(Modification records)

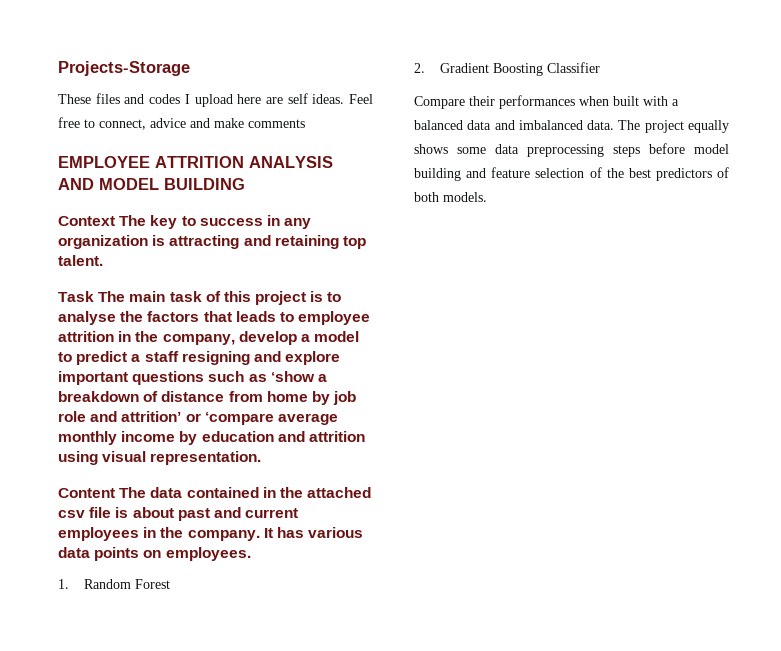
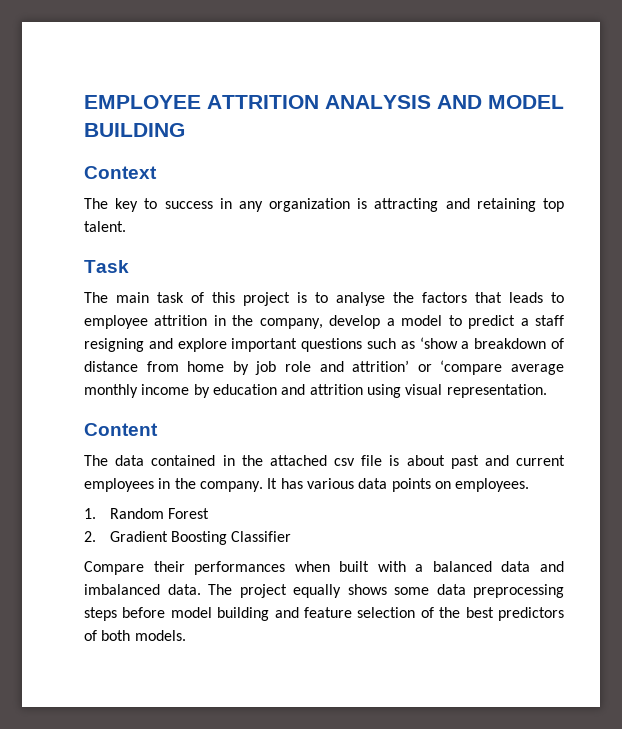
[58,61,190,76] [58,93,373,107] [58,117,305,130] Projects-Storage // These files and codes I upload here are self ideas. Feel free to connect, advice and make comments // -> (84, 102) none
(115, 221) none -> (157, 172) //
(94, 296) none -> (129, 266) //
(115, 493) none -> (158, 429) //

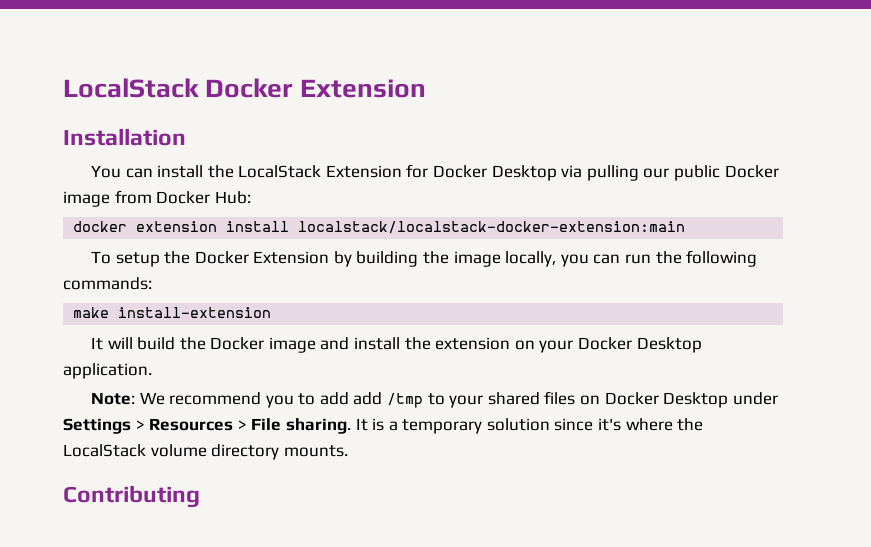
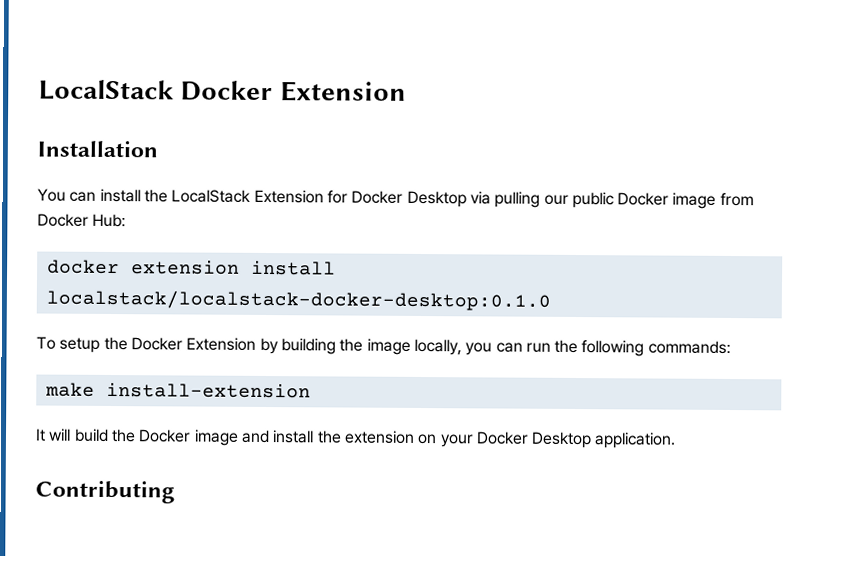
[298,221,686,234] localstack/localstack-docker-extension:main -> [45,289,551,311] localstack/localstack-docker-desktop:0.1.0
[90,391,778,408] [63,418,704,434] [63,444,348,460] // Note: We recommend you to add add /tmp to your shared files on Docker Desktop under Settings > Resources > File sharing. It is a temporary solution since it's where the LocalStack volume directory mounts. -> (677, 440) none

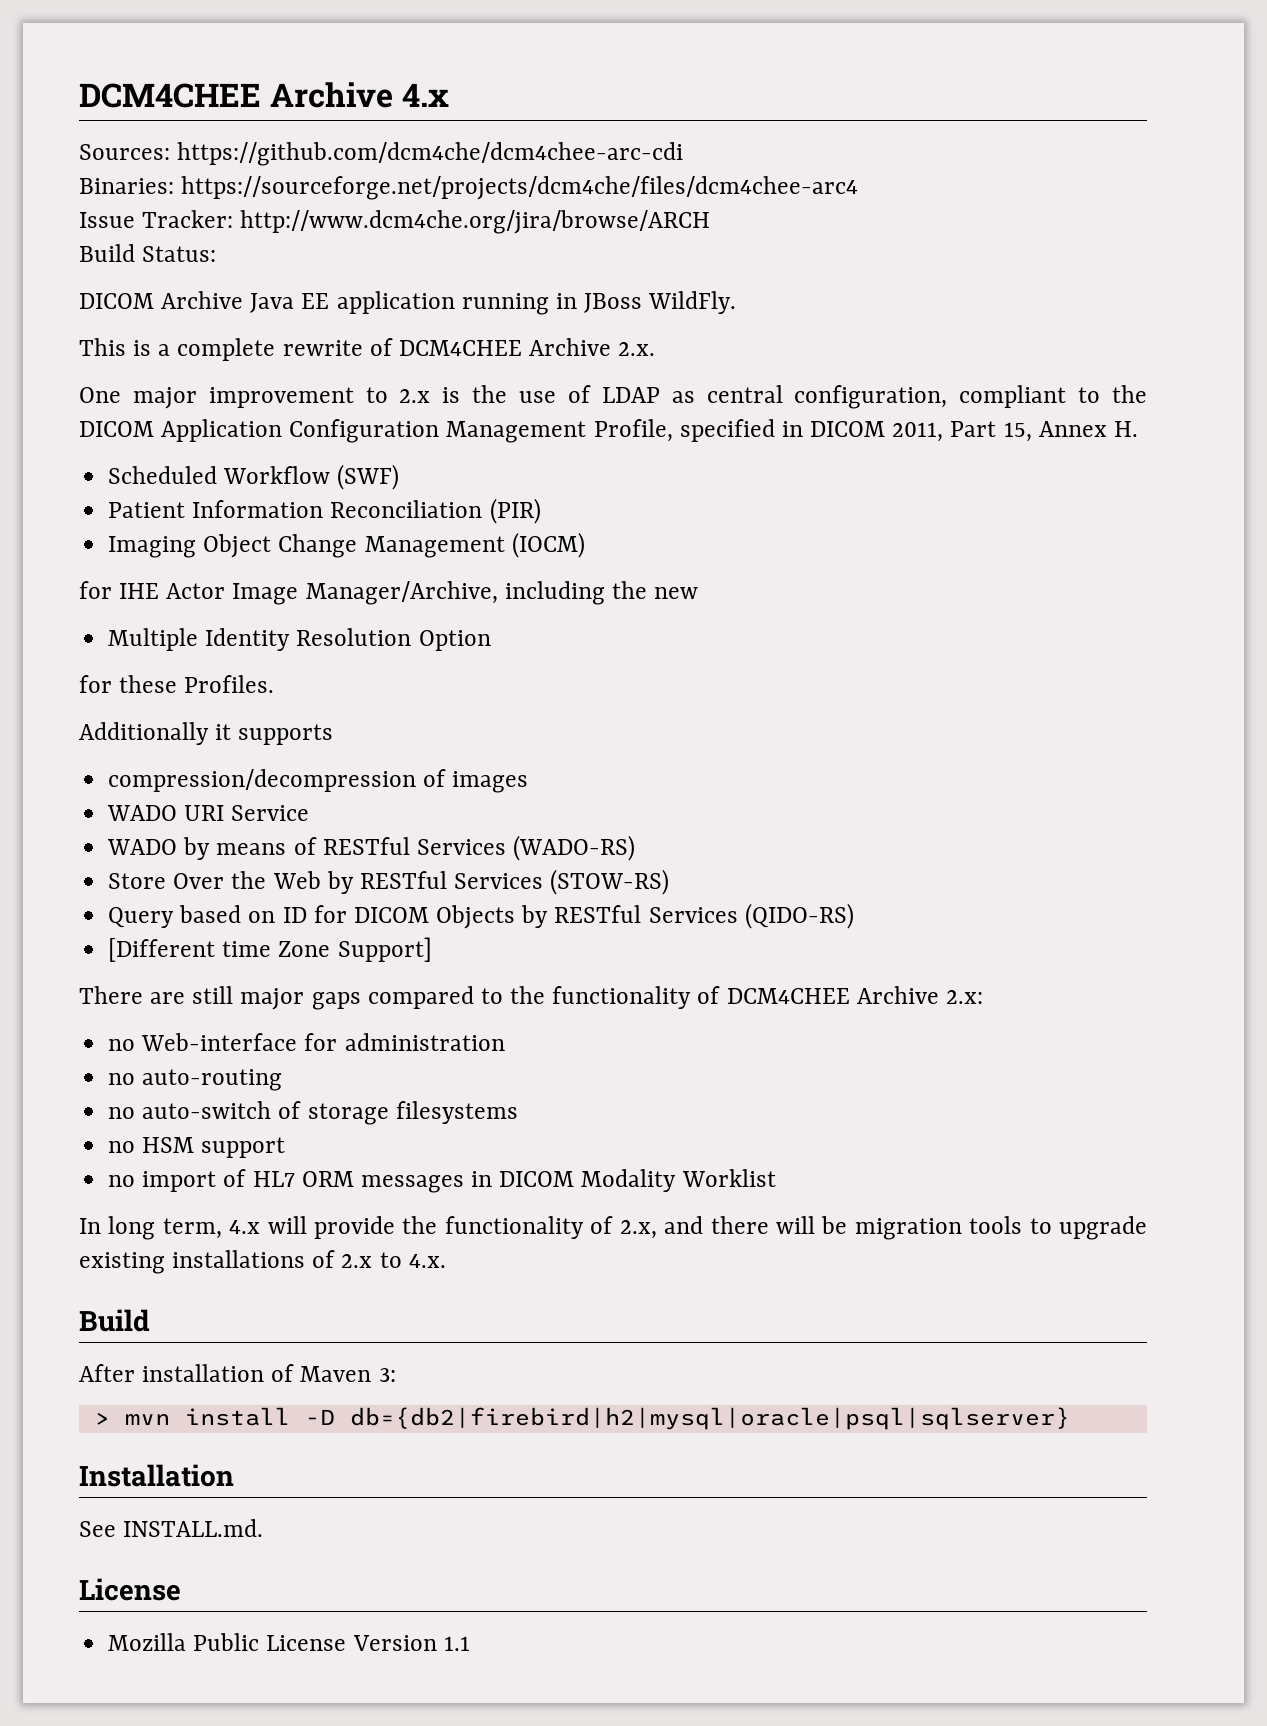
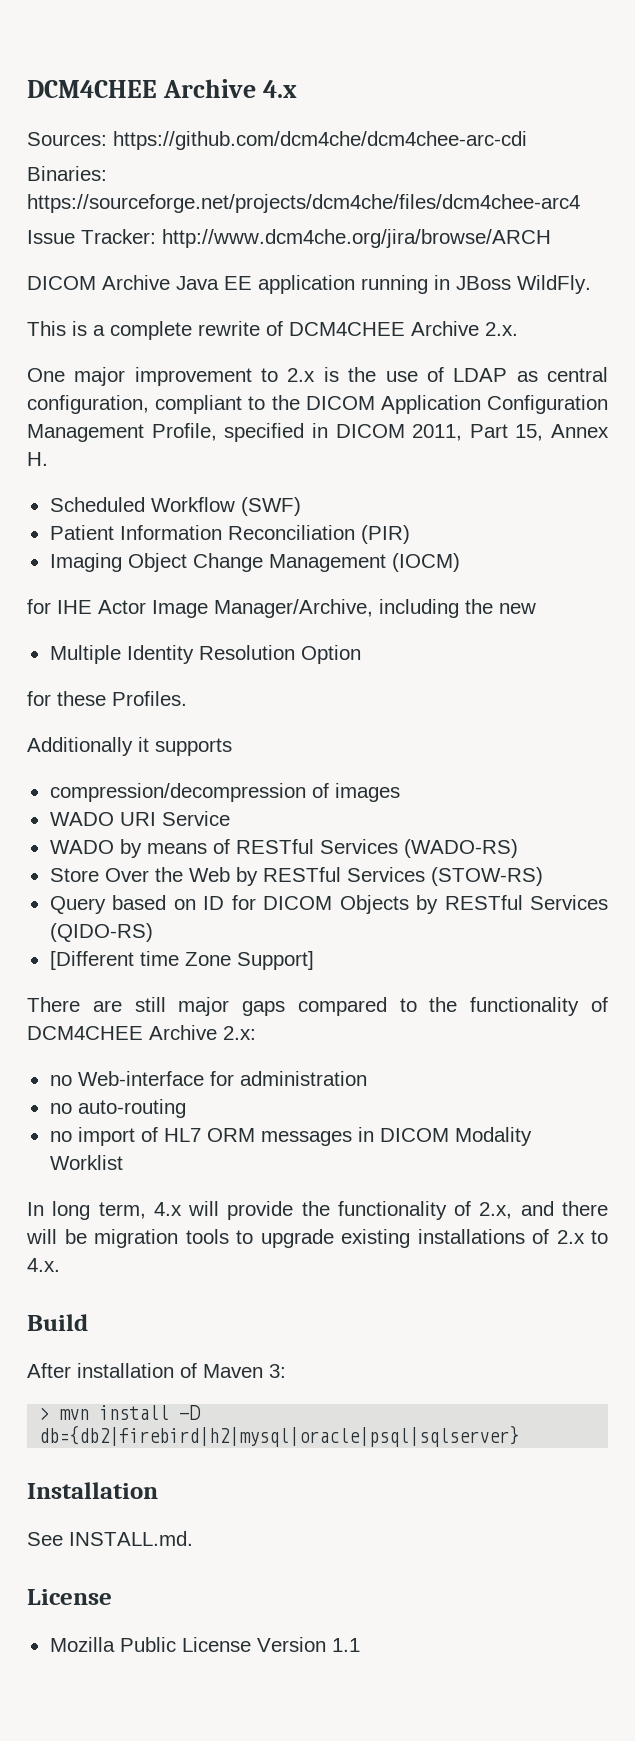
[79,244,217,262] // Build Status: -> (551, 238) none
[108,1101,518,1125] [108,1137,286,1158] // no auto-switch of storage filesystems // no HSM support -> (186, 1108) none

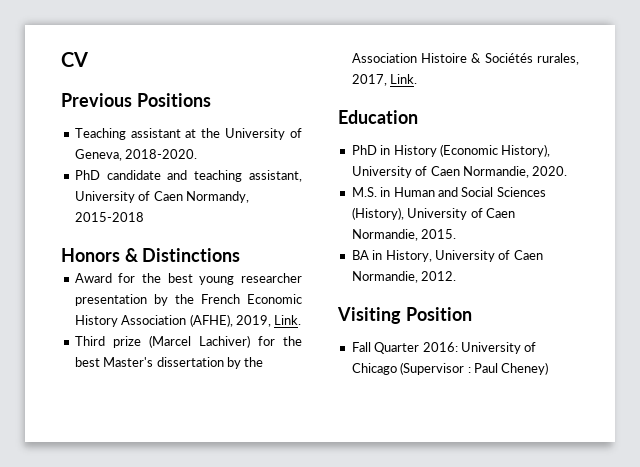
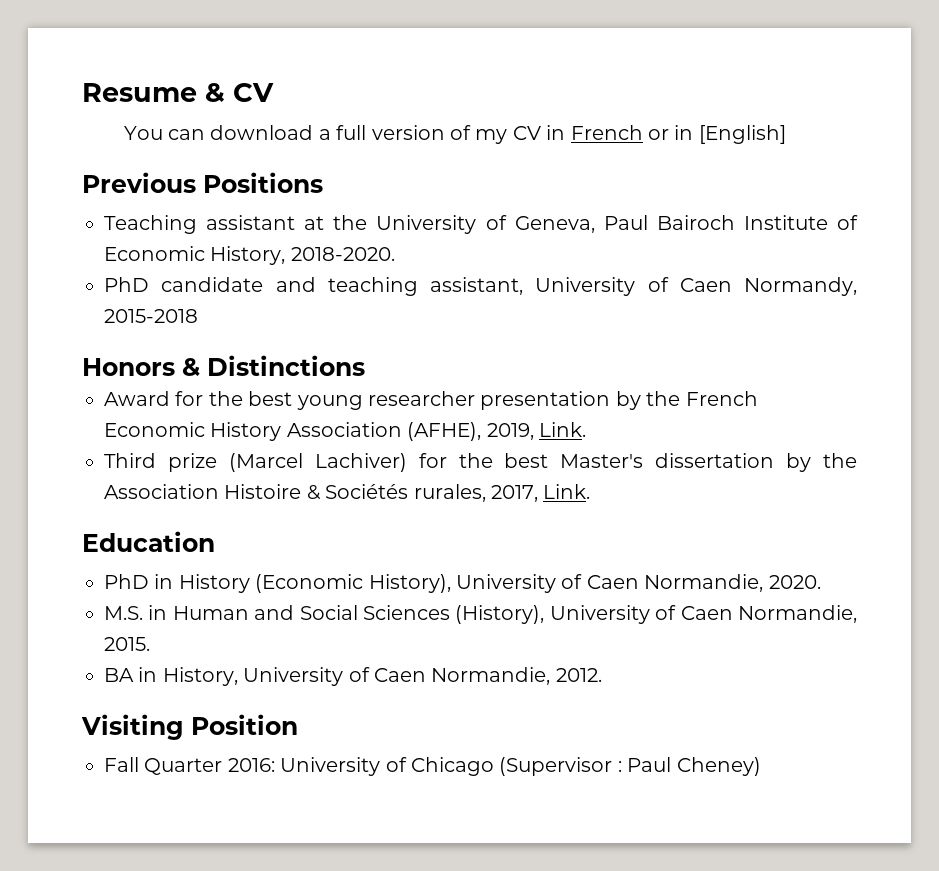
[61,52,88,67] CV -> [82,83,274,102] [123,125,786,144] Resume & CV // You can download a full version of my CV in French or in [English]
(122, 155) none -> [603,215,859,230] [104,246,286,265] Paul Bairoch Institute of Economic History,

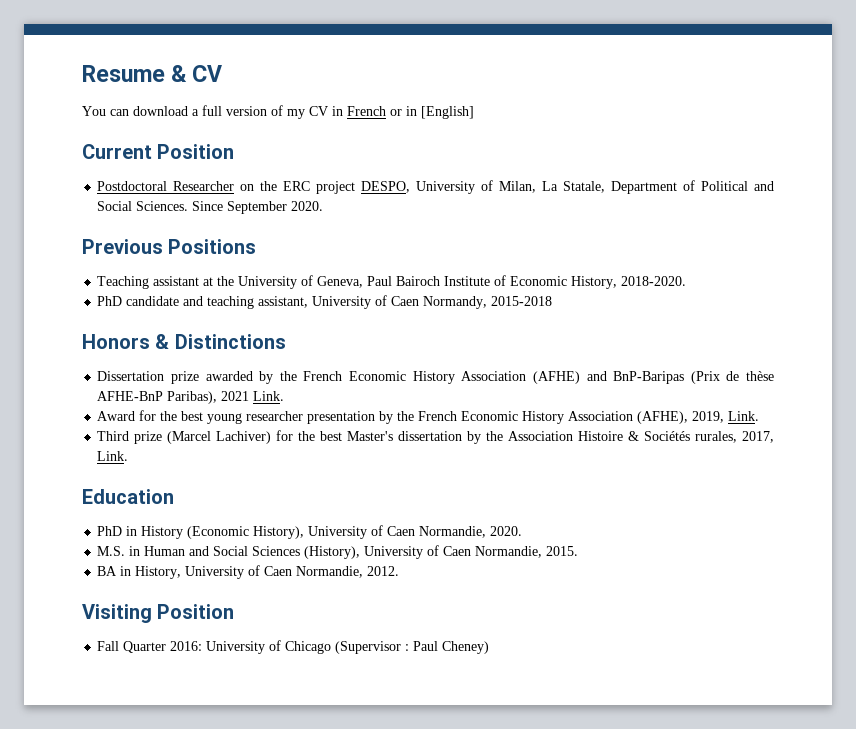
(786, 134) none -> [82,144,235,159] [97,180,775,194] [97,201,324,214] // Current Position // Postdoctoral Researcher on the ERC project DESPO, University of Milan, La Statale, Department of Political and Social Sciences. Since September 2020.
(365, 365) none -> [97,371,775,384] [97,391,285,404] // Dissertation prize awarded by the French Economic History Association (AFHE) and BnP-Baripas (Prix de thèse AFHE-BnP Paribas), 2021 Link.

What this task involves: Out of the records above, set down only the lines from the one that contains "[298,221,686,234] localstack/localstack-docker-extension:main ->" through the one that contains "[79,244,217,262] // Build", unchanged and without the pictures.

Response below:
[298,221,686,234] localstack/localstack-docker-extension:main -> [45,289,551,311] localstack/localstack-docker-desktop:0.1.0
[90,391,778,408] [63,418,704,434] [63,444,348,460] // Note: We recommend you to add add /tmp to your shared files on Docker Desktop under Settings > Resources > File sharing. It is a temporary solution since it's where the LocalStack volume directory mounts. -> (677, 440) none

[79,244,217,262] // Build Status: -> (551, 238) none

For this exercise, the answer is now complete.